Code for Computing 3D EOFs

Here you will find the full code that accompanies my last post. You can copy and paste the code from here or you can download it from here. Make sure to read my previous post which goes over the method of the code in detail and explains parts of the code.

Computing EOFs in 3D for OGCM on 1x1 deg grid

Program created by Dani Lafarga on 05/2021

The following code is used to compute 3D EOFs using temporal covariance, and SVD. The data is stored in a data matrix with its columns representing time and rows representing grid points. The total amount of time is Y where the total amount of grid points is N therefore the data matrix is N by Y. Each case will be different so as an example I will take one month (January) of OGCM data to explain what this program is expecting of the data matrix.

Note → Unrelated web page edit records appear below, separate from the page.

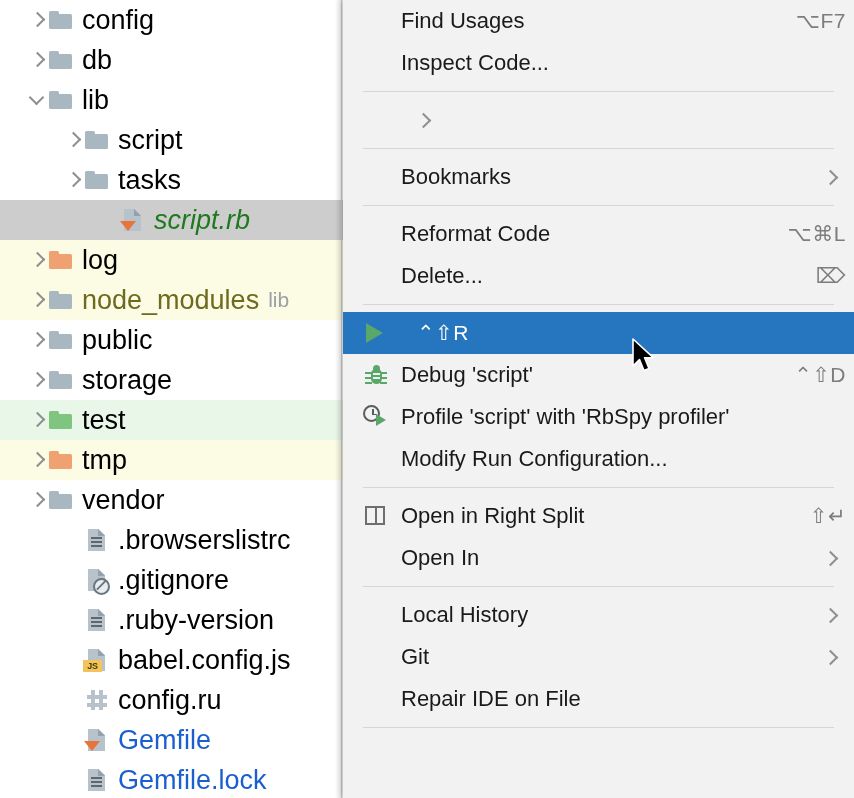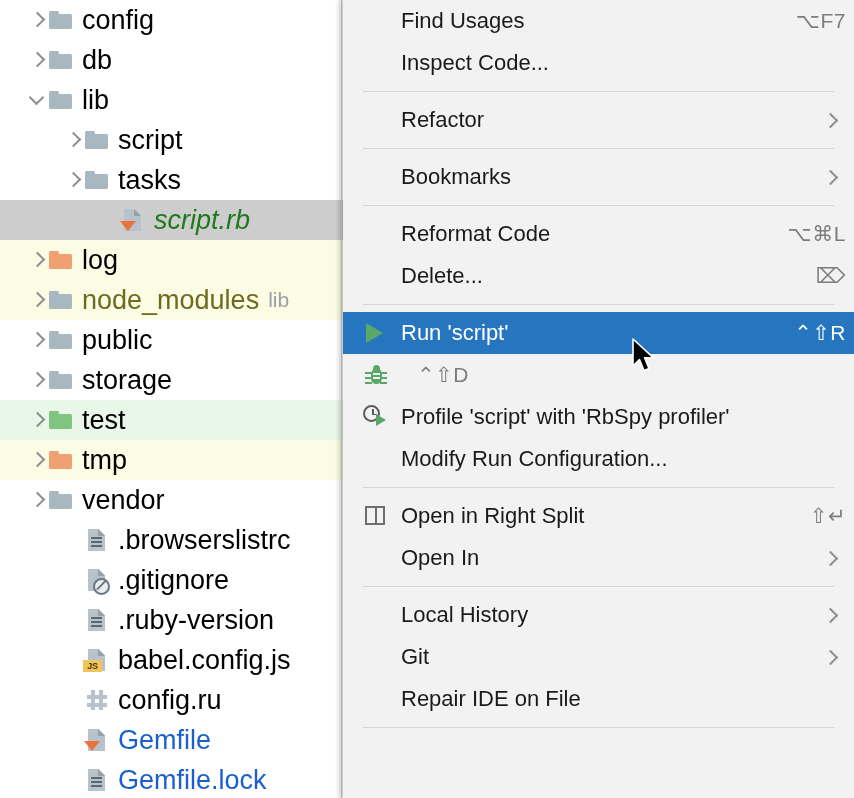--- a/index.html
+++ b/index.html
@@ -558,21 +558,20 @@
         <div class="mi-label">Find Usages</div>
         <div class="mi-shortcut">⌥F7</div>
       </div>
       <div class="menu-item">
         <div class="mi-icon"></div>
         <div class="mi-label">Inspect Code...</div>
       </div>
       <div class="menu-sep"></div>
       <div class="menu-item">
         <div class="mi-icon"></div>
-        <div class="mi-label">Refactor</div>
         <div class="mi-submenu"></div>
       </div>
       <div class="menu-sep"></div>
       <div class="menu-item">
         <div class="mi-icon"></div>
         <div class="mi-label">Bookmarks</div>
         <div class="mi-submenu"></div>
       </div>
       <div class="menu-sep"></div>
       <div class="menu-item">
@@ -583,38 +582,38 @@
       <div class="menu-item">
         <div class="mi-icon"></div>
         <div class="mi-label">Delete...</div>
         <div class="mi-shortcut">⌦</div>
       </div>
       <div class="menu-sep"></div>
       <div class="menu-item selected">
         <div class="mi-icon">
           <div class="ico-run"></div>
         </div>
-        <div class="mi-label">Run 'script'</div>
         <div class="mi-shortcut">⌃⇧R</div>
       </div>
       <div class="menu-item">
         <div class="mi-icon">
           <div class="ico-bug">
             <i class="leg l1"></i>
             <i class="leg l2"></i>
             <i class="leg l3"></i>
             <i class="leg r1"></i>
             <i class="leg r2"></i>
             <i class="leg r3"></i>
             <div class="hd"></div>
             <div class="bd"></div>
             <i class="str s1"></i>
             <i class="str s2"></i>
           </div>
         </div>
+        <div class="mi-label">Debug 'script'</div>
         <div class="mi-shortcut">⌃⇧D</div>
       </div>
       <div class="menu-item">
         <div class="mi-icon">
           <div class="ico-profile">
             <div class="clock"></div>
             <div class="hand1"></div>
             <div class="hand2"></div>
             <div class="play"></div>
           </div>

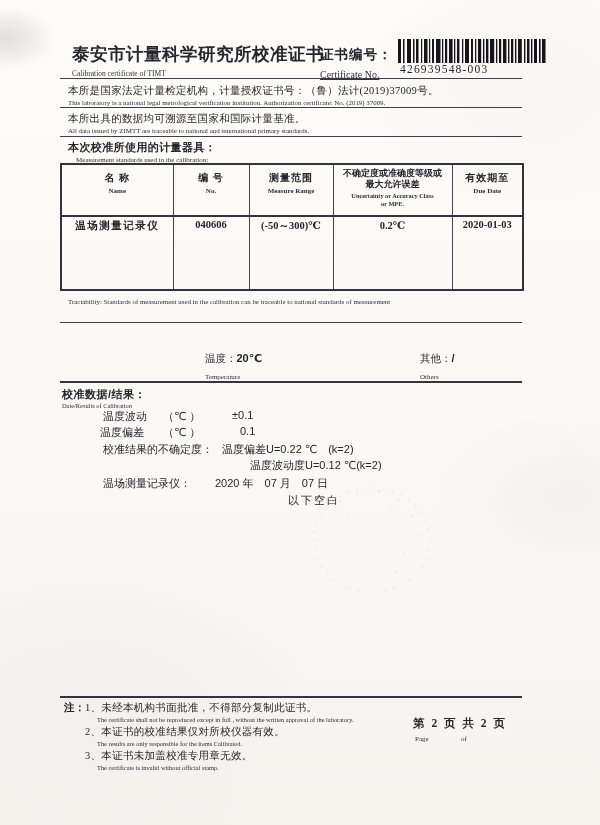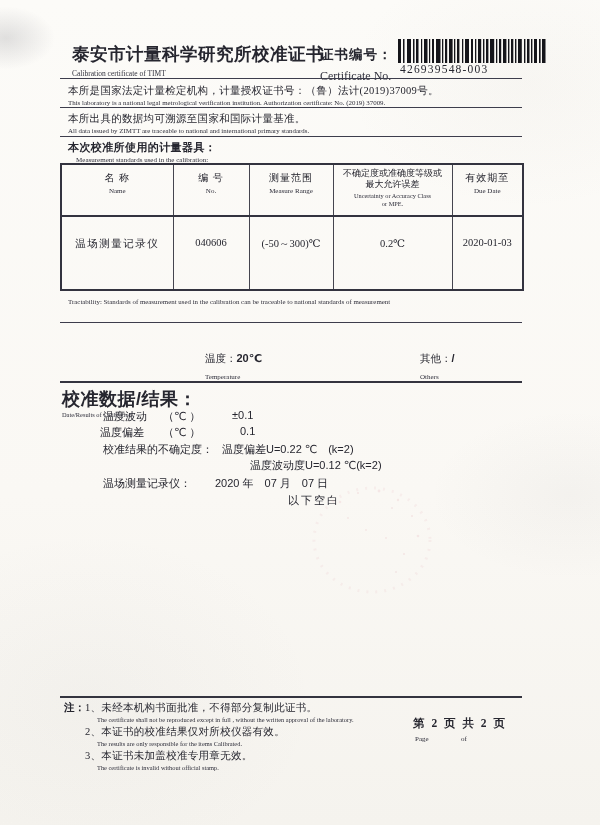--- a/index.html
+++ b/index.html
@@ -13,56 +13,56 @@
       radial-gradient(320px 240px at 15% 85%, rgba(150,150,150,.05), transparent 70%),
       radial-gradient(200px 120px at 95% 60%, rgba(140,140,140,.06), transparent 70%),
       linear-gradient(180deg,#fcfbf8 0%,#faf8f4 60%,#f5f3ee 100%);
   }
   
   .title-block{position:absolute;left:72px;top:42px;}
   .title-cn{font-size:17.5px;font-weight:700;letter-spacing:.5px;font-family:"Liberation Sans","DejaVu Sans",sans-serif;}
   .title-en{font-size:7.5px;margin-top:3px;color:#32323e;}
   .cert-block{position:absolute;left:320px;top:46px;}
   .cert-cn{font-size:13.5px;font-weight:700;letter-spacing:1px;font-family:"Liberation Sans","DejaVu Sans",sans-serif;}
-  .cert-en{font-size:12px;margin-top:5px;color:#32323e;}
+  .cert-en{font-size:10px;margin-top:5px;color:#32323e;text-decoration:underline;}
   .barcode{position:absolute;left:398px;top:39px;}
   .cert-num{position:absolute;left:400px;top:63px;font-size:11.5px;letter-spacing:1.2px;}
   
   .rule{position:absolute;left:60px;width:462px;height:0;border-top:1.7px solid #3d3d4c;}
   .rule.thick{border-top-width:2.3px;border-color:#34343f;}
   
   .stmt{position:absolute;left:68px;width:450px;}
   .stmt .cn{font-size:10.5px;letter-spacing:.3px;}
   .stmt .en{font-size:6.9px;margin-top:1px;color:#2e2e3a;}
   .sec-head{position:absolute;left:68px;}
   .sec-head .cn{font-size:11px;font-weight:700;letter-spacing:.4px;}
   .sec-head .en{font-size:7px;margin-top:1px;color:#2e2e3a;text-align:center;}
   
   table.std{position:absolute;left:60px;top:163px;width:462px;border-collapse:collapse;table-layout:fixed;
     text-align:center;border:2px solid #33333f;}
-  table.std th, table.std td{border-left:1px solid #45454f;padding:0;vertical-align:top;font-weight:normal;}
+  table.std th, table.std td{border-left:1px solid #45454f;padding:0;vertical-align:top;font-weight:bold;}
   table.std th:first-child, table.std td:first-child{border-left:none;}
   table.std thead tr{height:52px;}
   table.std thead th{border-bottom:2px solid #33333f;padding-top:6px;}
   table.std tbody tr{height:74px;}
-  table.std tbody td{padding-top:20px;font-size:10.5px;margin-top:29px;}
+  table.std tbody td{padding-top:2px;font-size:10.5px;margin-top:29px;}
   .h-cn{font-size:10px;letter-spacing:1px;}
   .h-en{font-size:7px;color:#2e2e3a;margin-top:2px;}
   .h-cn.small{font-size:9px;letter-spacing:0;line-height:1.25;}
   .h-en.small{font-size:6.3px;line-height:1.2;margin-top:1px;}
   .cell-name{letter-spacing:1.5px;}
   
   .env-row{position:absolute;left:0;top:352px;width:600px;height:32px;}
   .env-item{position:absolute;top:0;}
   .env-line{font-size:10.5px;white-space:nowrap;}
   .env-val{font-weight:700;font-size:11px;font-family:"Liberation Sans","DejaVu Sans",sans-serif;}
   .env-en{font-size:7px;color:#2e2e3a;margin-top:7px;}
   
   .res-head{position:absolute;left:62px;top:387px;}
-  .res-head .cn{font-size:18px;font-weight:700;letter-spacing:.5px;font-family:"Liberation Sans","DejaVu Sans",sans-serif;}
+  .res-head .cn{font-size:11px;font-weight:700;letter-spacing:.5px;font-family:"Liberation Sans","DejaVu Sans",sans-serif;}
   .res-head .en{font-size:6.4px;color:#2e2e3a;margin-top:0px;}
   .r-row{position:absolute;font-size:11px;white-space:nowrap;font-family:"Liberation Sans","DejaVu Sans",sans-serif;}
   .r-row .lab{position:absolute;white-space:nowrap;text-align:center;}
   
   .stamp{position:absolute;left:300px;top:478px;opacity:.55;}
   
   .notes{position:absolute;left:64px;top:701px;display:flex;}
   .notes .lab{font-size:10.5px;font-weight:600;}
   .note-item{margin-bottom:2px;}
   .note-cn{font-size:10.5px;letter-spacing:.3px;}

Details of one month of OGCM

One month of data is taken from 1950 to 2003 therefore there is a total of 54 years or Y = 54.
Each month has latitude x longitude x depth
- Latitude and Longitude are on 1 x 1 degree grid
- Latitude spans 89.5 S to 89.5 N
- Longitude is centered at 180 can be said to do from 0 to 360
- depths are from 5m to 5,500m and split up into 32 depths
The total amount of grid points are $N = 180(latitude) \times 360 (Longitude) \times 32 = 2,073,600$

Initially one month of data is a multidimensional matrix, if we were to take one year and one layer of the month of January it looks like:

\[\mathbf{T}_{Y_{1950},l_1} = \begin{pmatrix} T_{0,-89.5} & T_{0,-88.5} & ... & T_{0,89.5} \\ T_{1,-89.5} & T_{1,-88.5} & ... & T_{1,89.5} \\ T_{2,-89.5} & T_{2,-88.5} & ... & T_{2,89.5} \\ ... & ... & ... & ... \\ T_{359,-89.5} & T_{359,-88.5} & ... & T_{359,89.5} \end{pmatrix}_{360\times 180}\]

This is flattened and later transposed to a column array. The flattened row version looks like:

\[\vec{T}_{Y_{1950},l_1} = \begin{pmatrix} T_{0, -89.5} & T_{0, -88.5} & ... & T_{359, 89.5} \end{pmatrix}_{64800 \times 1}\]

Again this is then transposed to be the column array $\vec{T}{l_1, Y{1950}}$. Each layer is put into the same row and each column is the same year. The resulting data matrix that we call data_T is then:

\[\textbf{data T}_{Jan_{3D}} =\begin{pmatrix} \vec{T}_{l_1,Y_{1950}} & \vec{T}_{l_1,Y_{1951}} & \vec{T}_{l_1,Y_{1952}} & ... & \vec{T}_{l_1,Y_{2003}} \\ \vec{T}_{l_2,Y_{1950}} & \vec{T}_{l_2,Y_{1951}} & \vec{T}_{l_2,Y_{1952}} & ... & \vec{T}_{l_2,Y_{2003}} \\ \vec{T}_{l_3,Y_{1950}} & \vec{T}_{l_3,Y_{1951}} & \vec{T}_{l_3,Y_{1952}} & ... & \vec{T}_{l_3,Y_{2003}} \\ ... & ... & ... & ... & ...\\ \vec{T}_{l_{32},Y_{1950}} & \vec{T}_{l_{32},Y_{1951}} & \vec{T}_{l_{32},Y_{1952}} & ... & \vec{T}_{l_{32},Y_{2003}} \\ \end{pmatrix}_{2,073,600 \times 54}\]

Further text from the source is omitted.